[Start of Attachment]
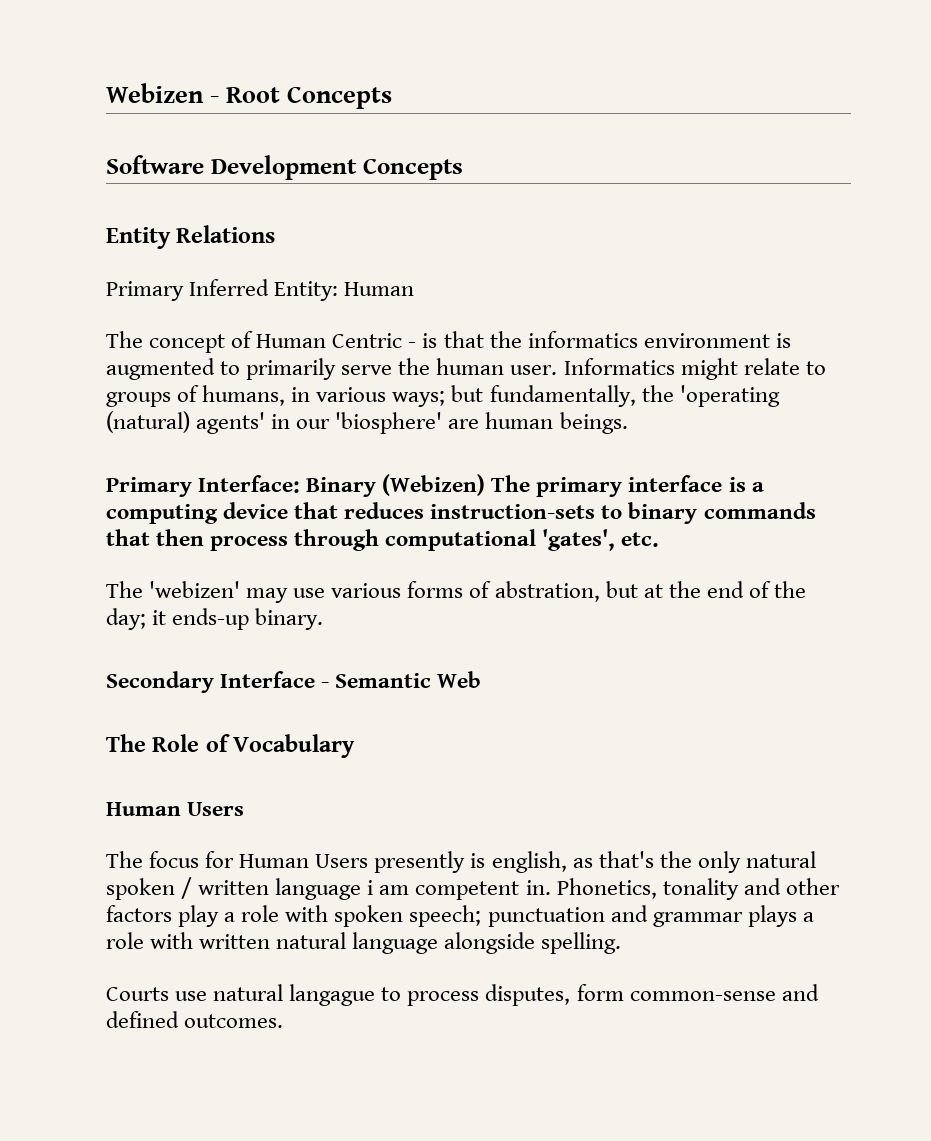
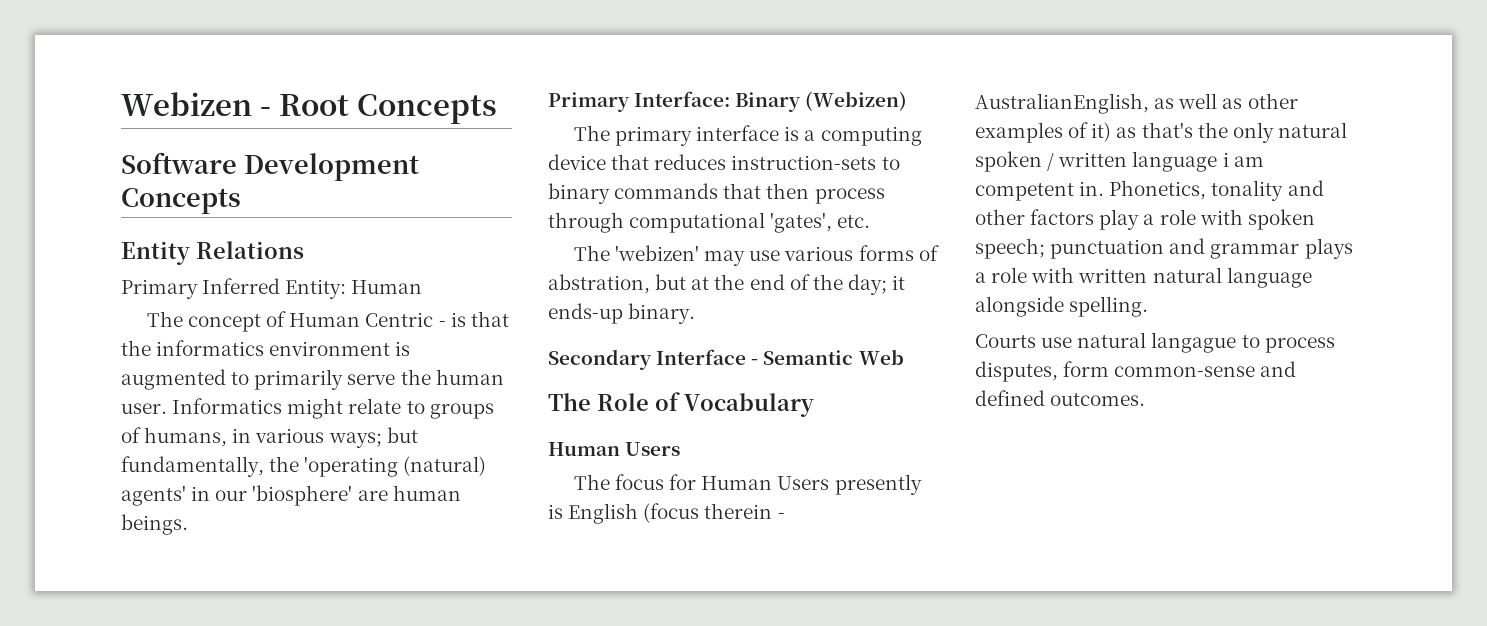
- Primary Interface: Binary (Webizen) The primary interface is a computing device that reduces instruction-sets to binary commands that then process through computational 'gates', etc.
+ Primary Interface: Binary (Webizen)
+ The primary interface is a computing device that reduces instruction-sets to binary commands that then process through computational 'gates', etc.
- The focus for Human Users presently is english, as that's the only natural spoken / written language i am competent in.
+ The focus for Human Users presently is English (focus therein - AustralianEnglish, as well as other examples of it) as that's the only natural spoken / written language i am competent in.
[End of Attachment]
Among the entries above, which lines include "presently"? List them all.

- The focus for Human Users presently is english, as that's the only natural spoken / written language i am competent in.
+ The focus for Human Users presently is English (focus therein - AustralianEnglish, as well as other examples of it) as that's the only natural spoken / written language i am competent in.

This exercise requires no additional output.